Pada tahun 2021, Indonesia merubah statusnya dari Priority Watch List (PWL) menjadi Watch List (WL).  Kategori Watch List (WL) juga dianggap memiliki kekurangan serupa, akan tetapi tidak termasuk ke dalam PWL sehingga dapat dikatakan sedikit lebih baik dari pada PWL.

Sehingga tanpa kita sadari, hingga sampai ini Indonesia memang dapat kita katakan memiliki kekurangan terhadap perlindungan kekayaan intelektual, hal ini dapat dijumpai beberapa fakta masih maraknya market place menjual barang tiruan atau “KW”. Tindakan tersebut dapat dikatakan salah satu pelanggaran terhadap HKI yang dapat kita jumpai pada kehidupan sehari-hari.

Maraknya kasus pelanggaran HKI di Indonesia jika tidak ditangani segera akan menjadi fenomena gunung es, dikhawatirkan selain dapat mengancam reputasi Indonesia di mata dunia Internasional, hal ini akan menghambar investasi dan tentunya akan menyulitkan produk mancanegara untuk berkembang. OIeh karenanya, penting bagi kita untuk memahami seluk beluk hak kekayaan intelektual dan bagaimana perlindungannya.

Wujudkan kepastian hukum produk anda dengan mendaftarkan hak kekayaan intelektual berupa merek, hak cipta, desain industri dan paten. Tidak lupa selain itu, Anda juga harus berkontribusi agar tidak adanya pelanggaran hak cipta dengan tetap menggunakan produk asli/original.

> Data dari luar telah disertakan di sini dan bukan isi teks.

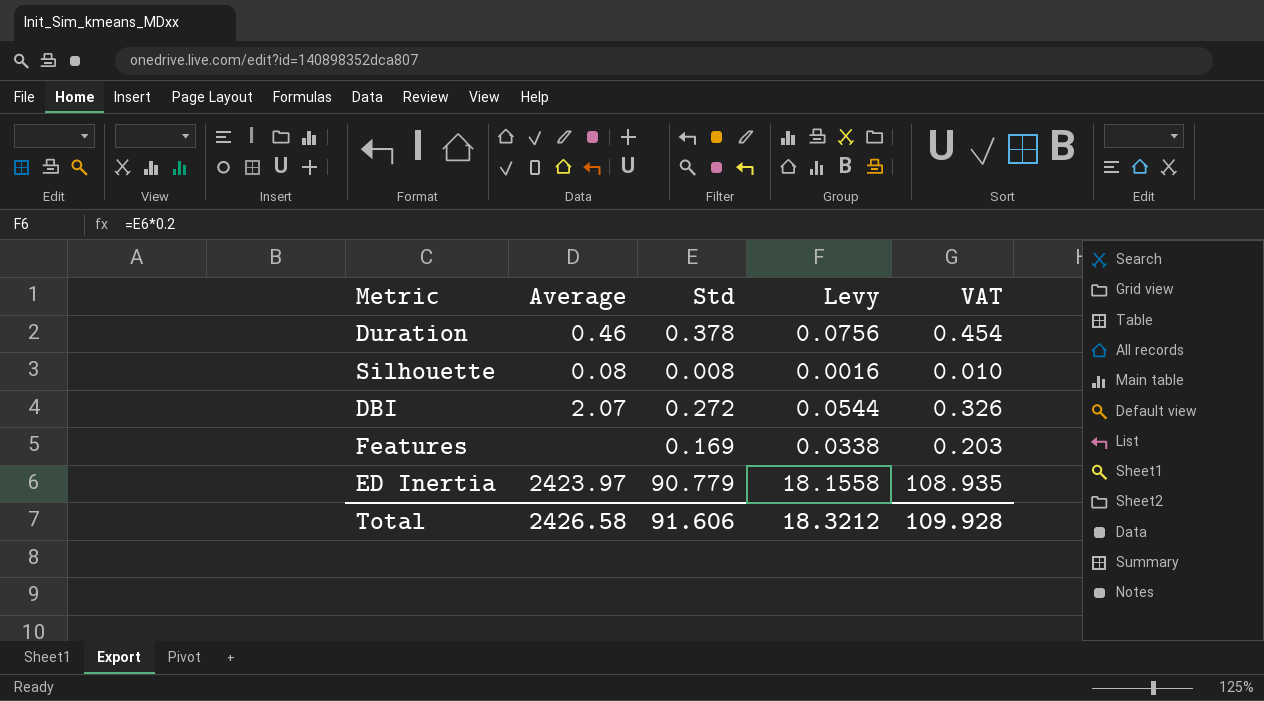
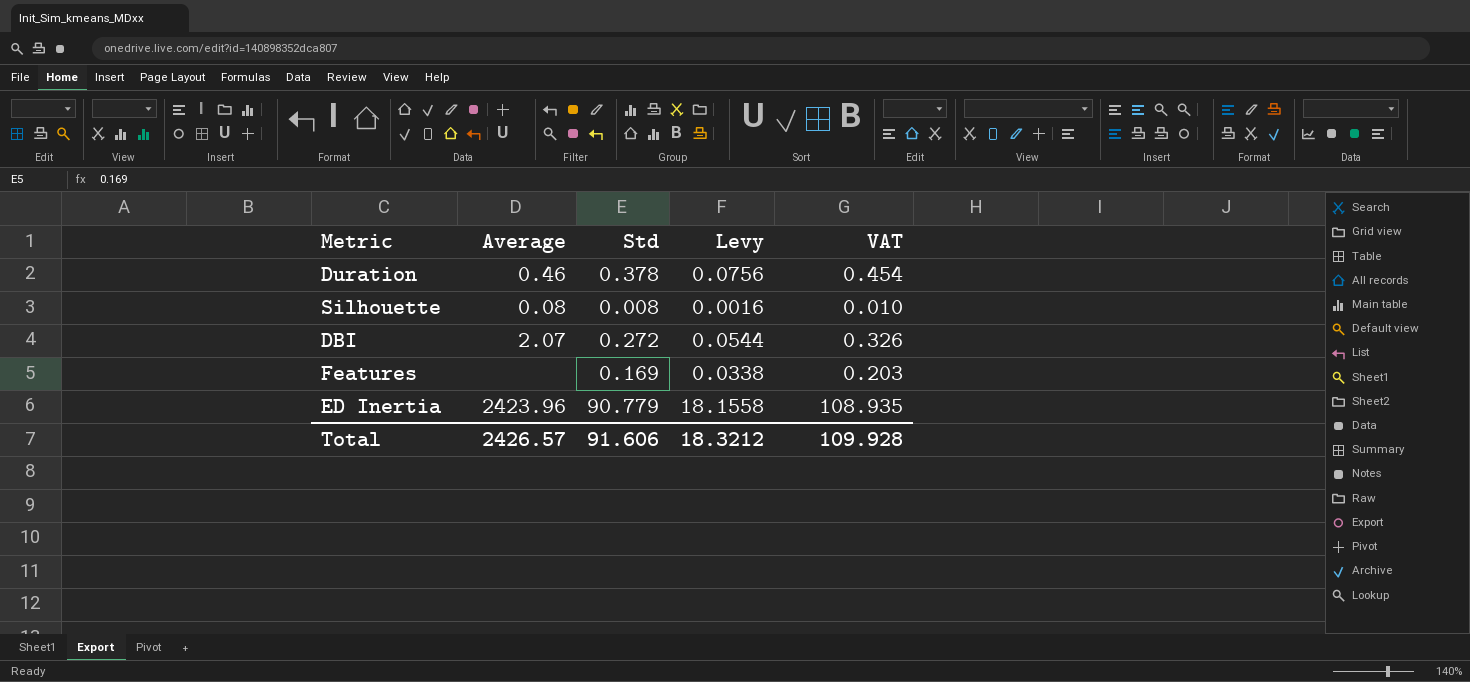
ED Inertia | Average: 2423.97 -> 2423.96
Total | Average: 2426.58 -> 2426.57

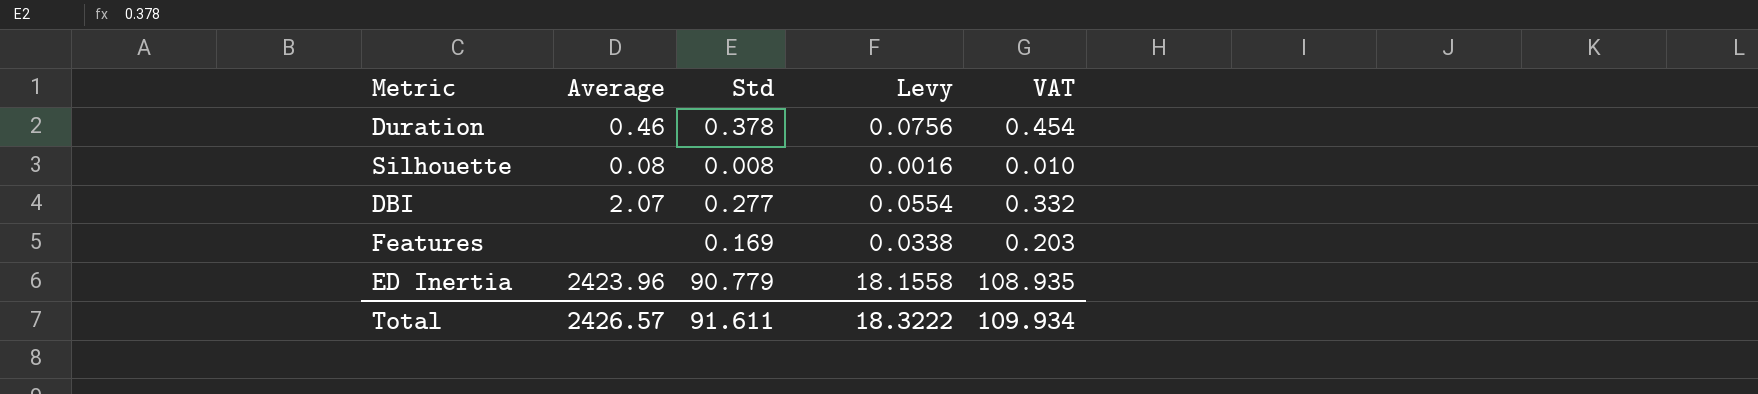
DBI | Std: 0.272 -> 0.277
DBI | Levy: 0.0544 -> 0.0554
DBI | VAT: 0.326 -> 0.332
Total | Std: 91.606 -> 91.611
Total | Levy: 18.3212 -> 18.3222
Total | VAT: 109.928 -> 109.934

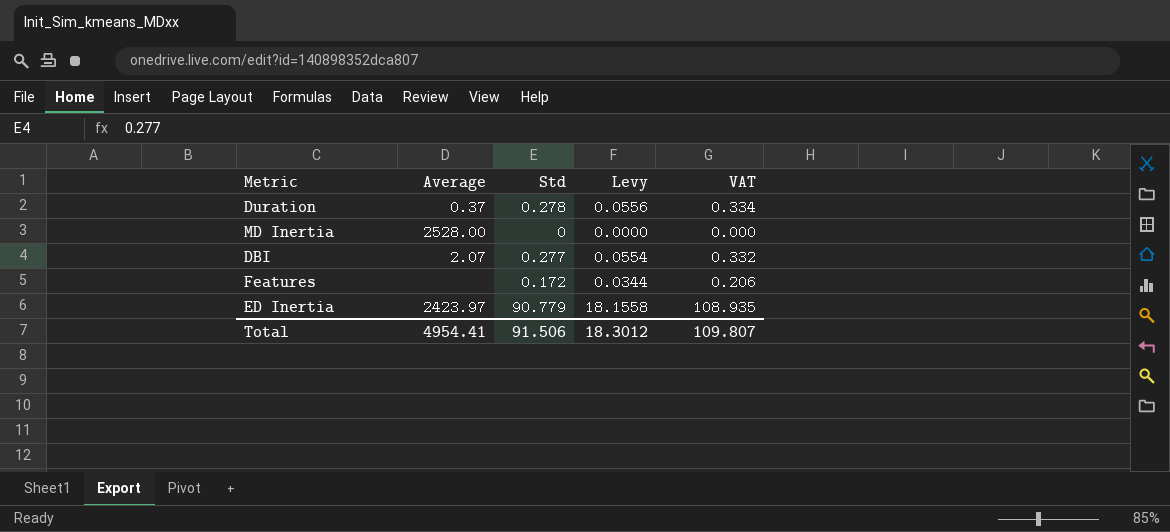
row Silhouette: 0.08 | 0.008 | 0.0016 | 0.010 -> none
Duration | Average: 0.46 -> 0.37
Duration | Std: 0.378 -> 0.278
Duration | Levy: 0.0756 -> 0.0556
Duration | VAT: 0.454 -> 0.334
row MD Inertia: none -> 2528.00 | 0 | 0.0000 | 0.000
Features | Std: 0.169 -> 0.172
Features | Levy: 0.0338 -> 0.0344
Features | VAT: 0.203 -> 0.206
ED Inertia | Average: 2423.96 -> 2423.97
Total | Average: 2426.57 -> 4954.41
Total | Std: 91.611 -> 91.506
Total | Levy: 18.3222 -> 18.3012
Total | VAT: 109.934 -> 109.807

Melihat maraknya pelanggaran hak kekayaan intelektual, penting bagi kita untuk senantiasa melindungi dengan cara mendaftarkan HKI. Banyak manfaat yang Anda bisa dapatkan dengan mendaftarkan HKI, seperti mendapat tanda pengenal produk anda, melindungi karya, meningkatkan nilai jual serta yang terpenting dan yang utama adalah mendapatkan perlindungan hukum.